FLP is a framework. The main FLP object is the pipeline. FLP pipeline can be configured (see Configuration section) to extract the flow-log records from a source in a standard format such as NetFLow or IPFIX, apply custom processing, and output the result as metrics (e.g., in Prometheus format).

Architecture

The pipeline is constructed of a sequence of stages. Each stage is classified into one of the following types:

ingest - obtain flows from some source, one entry per line
decode - parse input lines into a known format, e.g., dictionary (map) of AWS or goflow data
transform - convert entries into a standard format; can include multiple transform stages
write - provide the means to write the data to some target, e.g. loki, standard output, etc
extract - derive a set of metrics from the imported flows
encode - make the data available in appropriate format (e.g. prometheus)

The first stage in a pipeline must be an ingest stage. The ingest stage is typically followed by a decode stage, unless the ingest stage also performs the decoding. Each stage (other than an ingest stage) specifies the stage it follows. Multiple stages may follow from a particular stage, thus allowing the same data to be consumed by multiple parallel pipelines. For example, multiple transform stages may be performed and the results may be output to different targets.

A configuration file consists of two sections. The first section describes the high-level flow of information between the stages, giving each stage a name and building the graph of consumption and production of information between stages. The second section provides the definition of specific configuration parameters for each one of the named stages. A full configuration file with the data consumed by two different transforms might look like the following.

pipeline:
  - name: ingest1
  - name: decode1
    follows: ingest1
  - name: generic1
    follows: decode1
  - name: write1
    follows: generic1
  - name: generic2
    follows: decode1
  - name: write2
    follows: generic2
parameters:
  - name: ingest1
    ingest:
      type: file_loop
      file:
        filename: hack/examples/ocp-ipfix-flowlogs.json
  - name: decode1
    decode:
      type: json
  - name: generic1
    transform:
      type: generic
      generic:
        rules:
          - input: Bytes
            output: v1_bytes
          - input: DstAddr
            output: v1_dstAddr
          - input: Packets
            output: v1_packets
          - input: SrcPort
            output: v1_srcPort
  - name: write1
    write:
      type: stdout
  - name: generic2
    transform:
      type: generic
      generic:
        rules:
          - input: Bytes
            output: v2_bytes
          - input: DstAddr
            output: v2_dstAddr
          - input: Packets
            output: v2_packets
          - input: SrcPort
            output: v2_srcPort
  - name: write2
    write:
      type: stdout

It is expected that the ingest module will receive flows every so often, and this ingestion event will then trigger the rest of the pipeline. So, it is the responsibility of the ingest module to provide the timing of when (and how often) the pipeline will run.

Configuration

It is possible to configure flowlogs-pipeline using command-line-parameters, configuration file, or any combination of those options.

For example:

Using configuration file:

log-level: info
pipeline:
  - name: ingest_file
  - name: decode_json
    follows: ingest_file
  - name: write_stdout
    follows: write_stdout
parameters
  - name ingest_file
    ingest:
      type: file
      file:
        filename: hack/examples/ocp-ipfix-flowlogs.json
  - name: decode_json
    decode:
      type: json
  - name: write_stdout
    write:
      type: stdout

execute

./flowlogs-pipeline --config <configFile>

Using command line parameters:

./flowlogs-pipeline --pipeline "[{\"name\":\"ingest1\"},{\"follows\":\"ingest1\",\"name\":\"decode1\"},{\"follows\":\"decode1\",\"name\":\"write1\"}]" --parameters "[{\"ingest\":{\"file\":{\"filename\":\"hack/examples/ocp-ipfix-flowlogs.json\"},\"type\":\"file\"},\"name\":\"ingest1\"},{\"decode\":{\"type\":\"json\"},\"name\":\"decode1\"},{\"name\":\"write1\",\"write\":{\"type\":\"stdout\"}}]"
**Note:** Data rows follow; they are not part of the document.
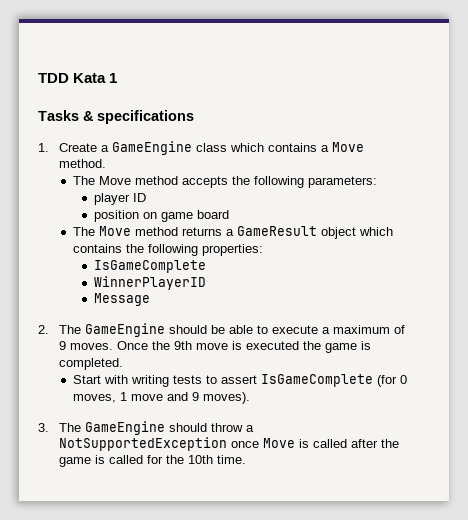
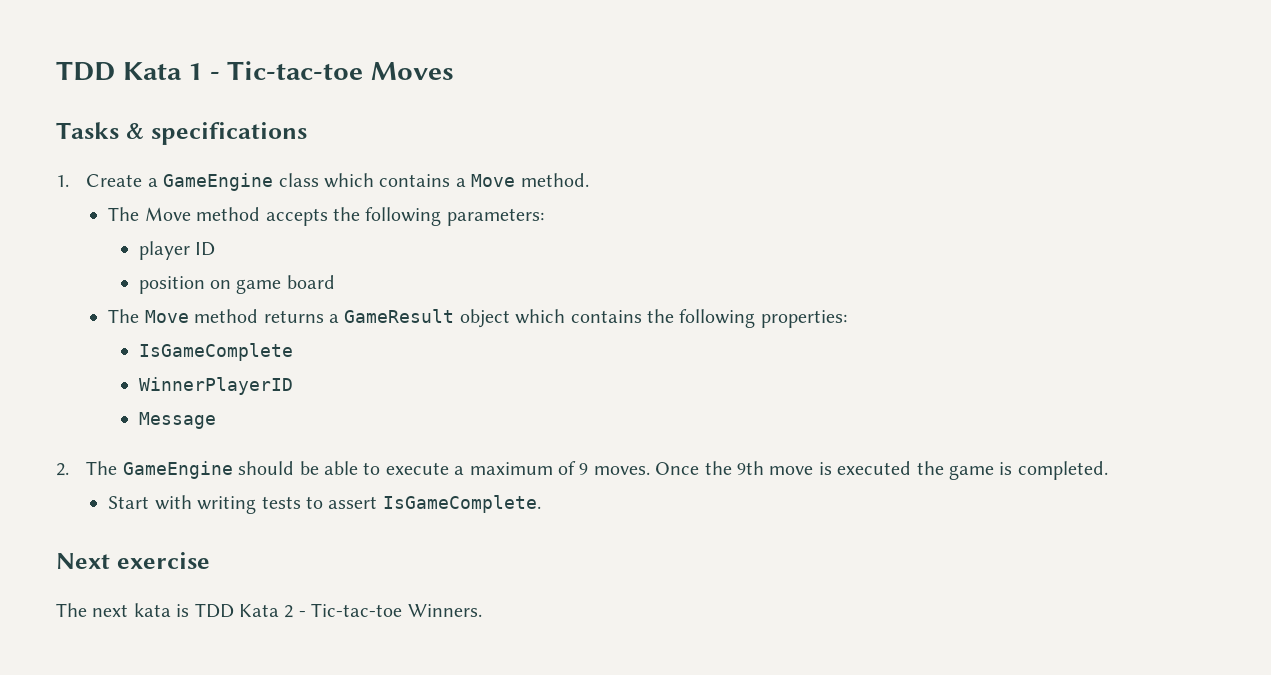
- TDD Kata 1
+ TDD Kata 1 - Tic-tac-toe Moves
- Start with writing tests to assert IsGameComplete (for 0 moves, 1 move and 9 moves).
- 3. The GameEngine should throw a NotSupportedException once Move is called after the game is called for the 10th time.
+ Start with writing tests to assert IsGameComplete.
+ Next exercise
+ The next kata is TDD Kata 2 - Tic-tac-toe Winners.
Options included in the command line override the options specified in the config file.

flowlogs-pipeline --log-level debug --pipeline "[{\"name\":\"ingest1\"},{\"follows\":\"ingest1\",\"name\":\"decode1\"},{\"follows\":\"decode1\",\"name\":\"write1\"}]" --config <configFile>

TODO: environment variables

Supported options are provided by running:

flowlogs-pipeline --help

Syntax of portions of the configuration file

Supported stage types

Transform

Different types of inputs come with different sets of keys. The transform stage allows changing the names of the keys and deriving new keys from old ones. Multiple transforms may be specified, and they are applied in the order of specification (using the follows keyword). The output from one transform becomes the input to the next transform.

Transform Generic

The generic transform module maps the input json keys into another set of keys. This allows to perform subsequent operations using a uniform set of keys. In some use cases, only a subset of the provided fields are required. Using the generic transform, we may specify those particular fields that interest us.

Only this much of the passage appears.